Robôs que vão até o produto em cubo de alta densidade

Para melhorar a eficiência das operações logísticas em ambientes apertados, Dematic aposta em automatização para a movimentação de caixas com até 35kg

Por Gustavo Queiroz

- abril 20, 2026

Tanaka apresenta o cubo de alta densidade

Diante da crescente pressão por entregas cada vez mais rápidas e da escassez de mão de obra no setor logístico, a automação deixou de ser um diferencial para se tornar uma necessidade estratégica para empresas de todos os portes. Nesse cenário, a Dematic, empresa do Grupo Kion, tem apresentado ao mercado brasileiro tecnologias que prometem avanços na gestão de estoques e a separação de pedidos.

Em entrevista, o gerente de Vendas da Dematic, Fábio Tanaka, detalhou uma das tecnologias mais inovadoras do portfólio da companhia, o sistema AutoStore, que adota o conceito de armazenamento em cubo, em que o produto vai até o operador.

Ao contrário dos modelos tradicionais de armazém, nos quais os operadores percorrem longos corredores em busca de itens, a lógica do AutoStore é inversa. “Quando o operador não tem a condição de se movimentar de forma eficiente, precisamos fazer com que o produto vá até ele”, explica Tanaka. Desenvolvido pela Dematic, o sistema robótico, compacto e escalável de armazenamento e separação de peças se adapta dinamicamente às demandas dos clientes.

Dematic AutoStore
Dematic AutoStore

Na prática, o AutoStore opera como um grande cubo de alta densidade. As caixas com os produtos são empilhadas verticalmente em até 16 níveis, podendo atingir 8 metros de altura e, na superfície dessa estrutura, uma frota de robôs se movimenta de forma autônoma. Quando um pedido é registrado, um robô localiza a caixa específica, a retira da pilha e a transporta até uma estação onde um operador realiza a coleta do item necessário. Em seguida, a caixa retorna ao armazém, e a embalagem do pedido segue para expedição ou consolidação. “É um sistema bastante aderente para indústrias que trabalham com itens pequenos e enfrentam dificuldades com espaço físico e demora na separação”, resumiu Tanaka.

A tecnologia empregada no deslocamento das caixas gera curiosidade. Tanaka esclareceu que os robôs não se movem para dentro da estrutura, já que eles percorrem apenas a superfície do cubo e utilizam uma garra com fita magnética para alcançar os contentores. “Essa garra afunda. As caixas são especiais, com orifícios para que a garra adentre e trave. Por isso, há uma limitação de altura de 8 metros”, justifica. O sistema também respeita um limite de peso: cada caixa suporta até 35 quilos, sendo 30 quilos de itens armazenáveis e 5 da caixa.
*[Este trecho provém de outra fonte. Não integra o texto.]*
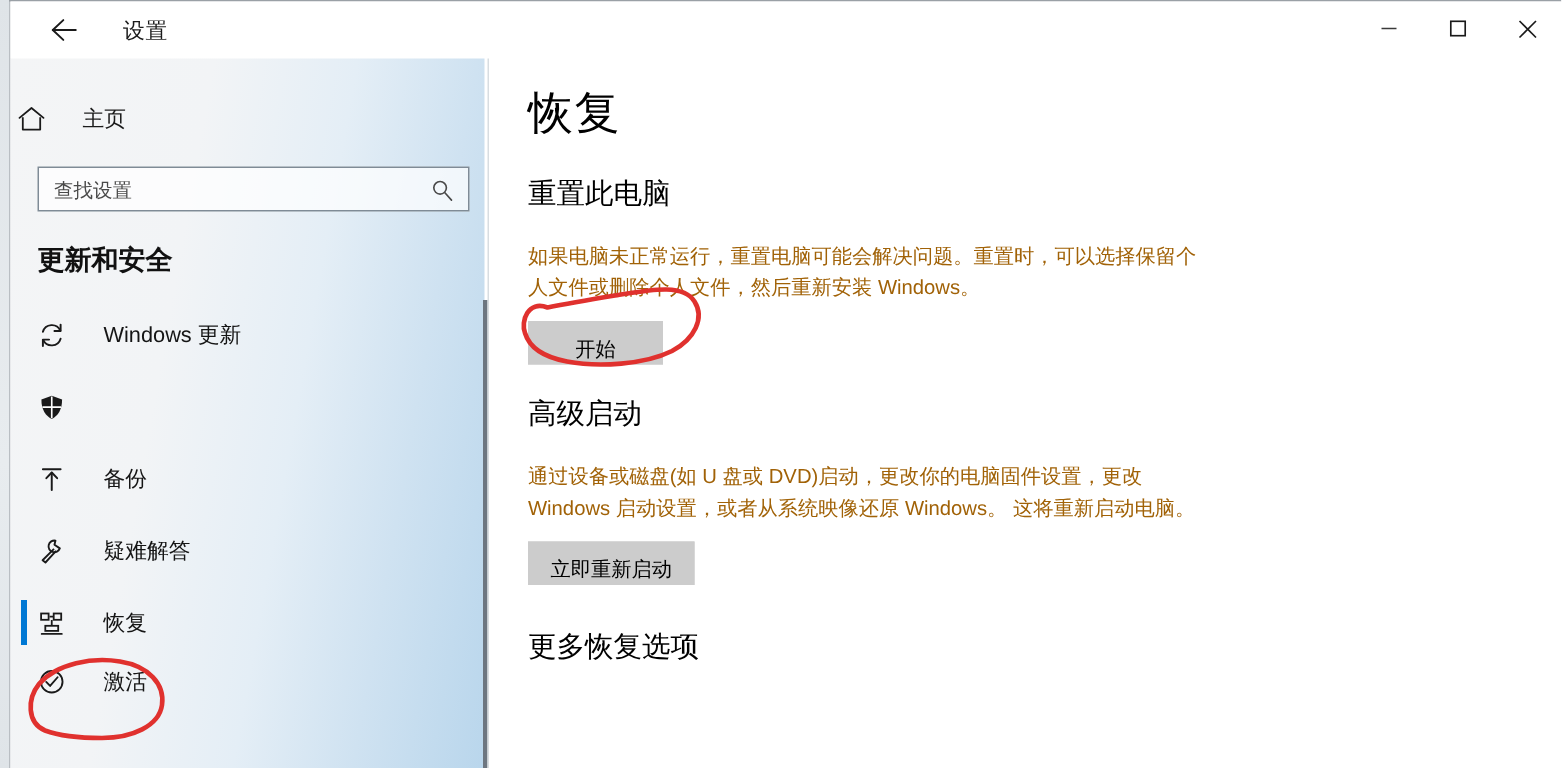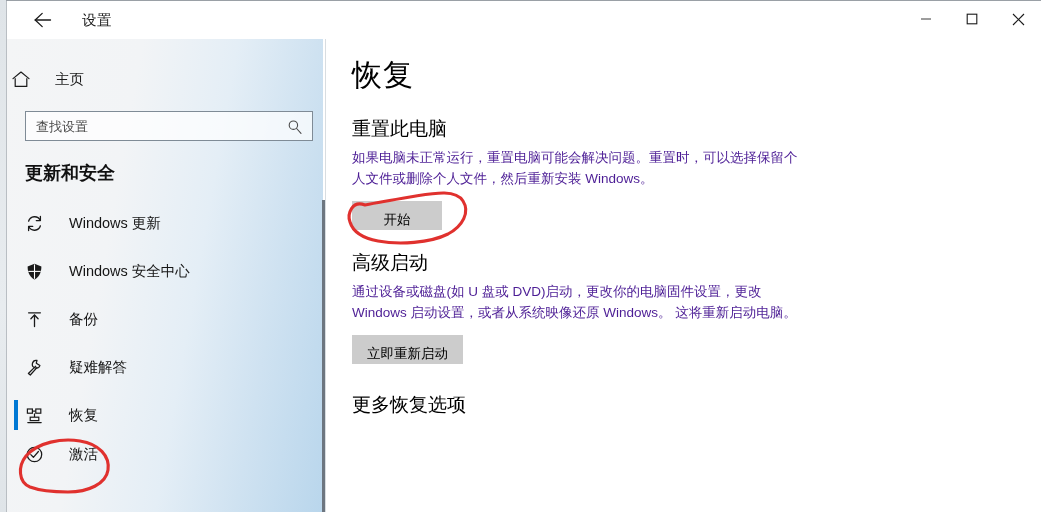"如果电脑未正常运行，重置电脑可能会解决问题。重置时，可以选择保留个人文件或删除个" .sec-body { color: #4c1d95 -> #a16207; margin: 5px 0 0 26px -> 18px 0 0 26px }
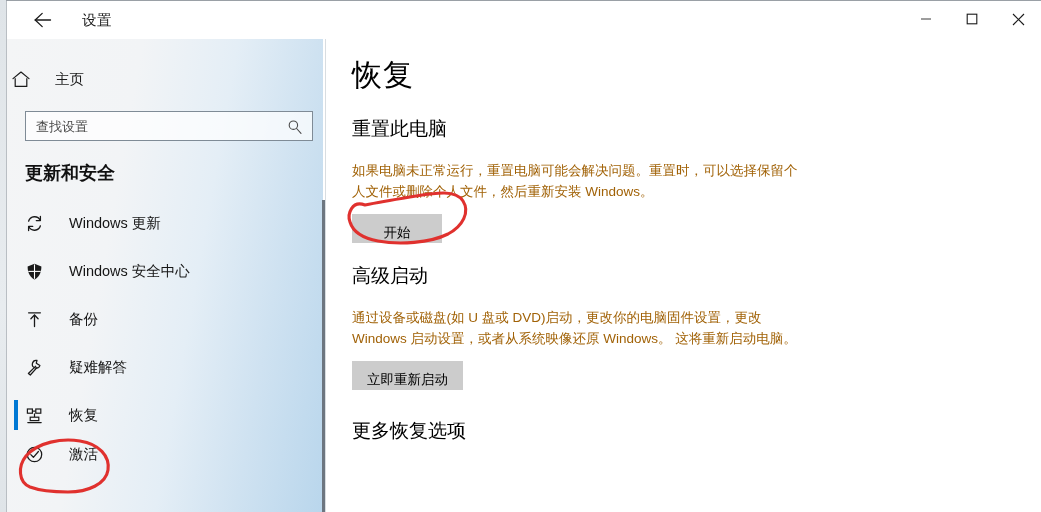"Windows 安全中心" span.nav-label { html: <span>Windows 安全中心</span> -> none }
De acordo com o executivo, a quantidade de robôs, caixas, portas de acesso e outros componentes do AutoStore não é padronizada. “Vai depender muito do seu volume, da quantidade de pedidos, de quantos turnos você trabalha e quantas pessoas você tem na operação. É com base nessas informações que a Dematic e o Grupo Kion ajudam a dimensionar a solução correta”, afirmou.

A sustentabilidade também foi um ponto destacado por Tanaka, especialmente em relação às baterias que equipam os robôs. Ele explicou que, atualmente, a tecnologia de íons de lítio está se tornando mais comum, embora ainda represente um custo adicional em comparação com as baterias de chumbo-ácido. “O lítio é muito mais limpo. Os robôs são recarregados por carga de oportunidade, em estações específicas posicionadas na superfície da estrutura, o que garante a continuidade da operação sem longas pausas”, esclarece.

Portal com IA

Portal com IA da Dematic
Portal com IA da Dematic

Além da solução de armazenamento, a Dematic apresentou uma novidade que deve chamar a atenção de grandes varejistas e supermercadistas. Se trata de um portal equipado com inteligência artificial para identificação de produtos. “O objetivo é fazer o lançamento do portal com IA. Se pegarmos um segmento supermercadista, onde o cliente tem aquele processo de colar a etiqueta, a partir de agora você não precisa mais ter esse processo”, exemplifica Tanaka.

O funcionamento é simples e promete eliminar etapas manuais que geram custos operacionais significativos. Ao passar pelo portal, o sistema identifica automaticamente o código do produto. Em cenários mais complexos, como caixas mistas que contêm diferentes itens, a IA é treinada para ler apenas o código específico do produto em questão, descartando as demais informações. “Depois que é feita a leitura, o nosso sistema devolve essa informação para o WMS e para o sistema do cliente”, detalhou Tanaka. O impacto financeiro dessa automação é considerável e o executivo ilustra: “Imagine 6 mil volumes por hora vezes 10 horas de operação, por exemplo. Já são 60 mil etiquetas impressas”, finaliza.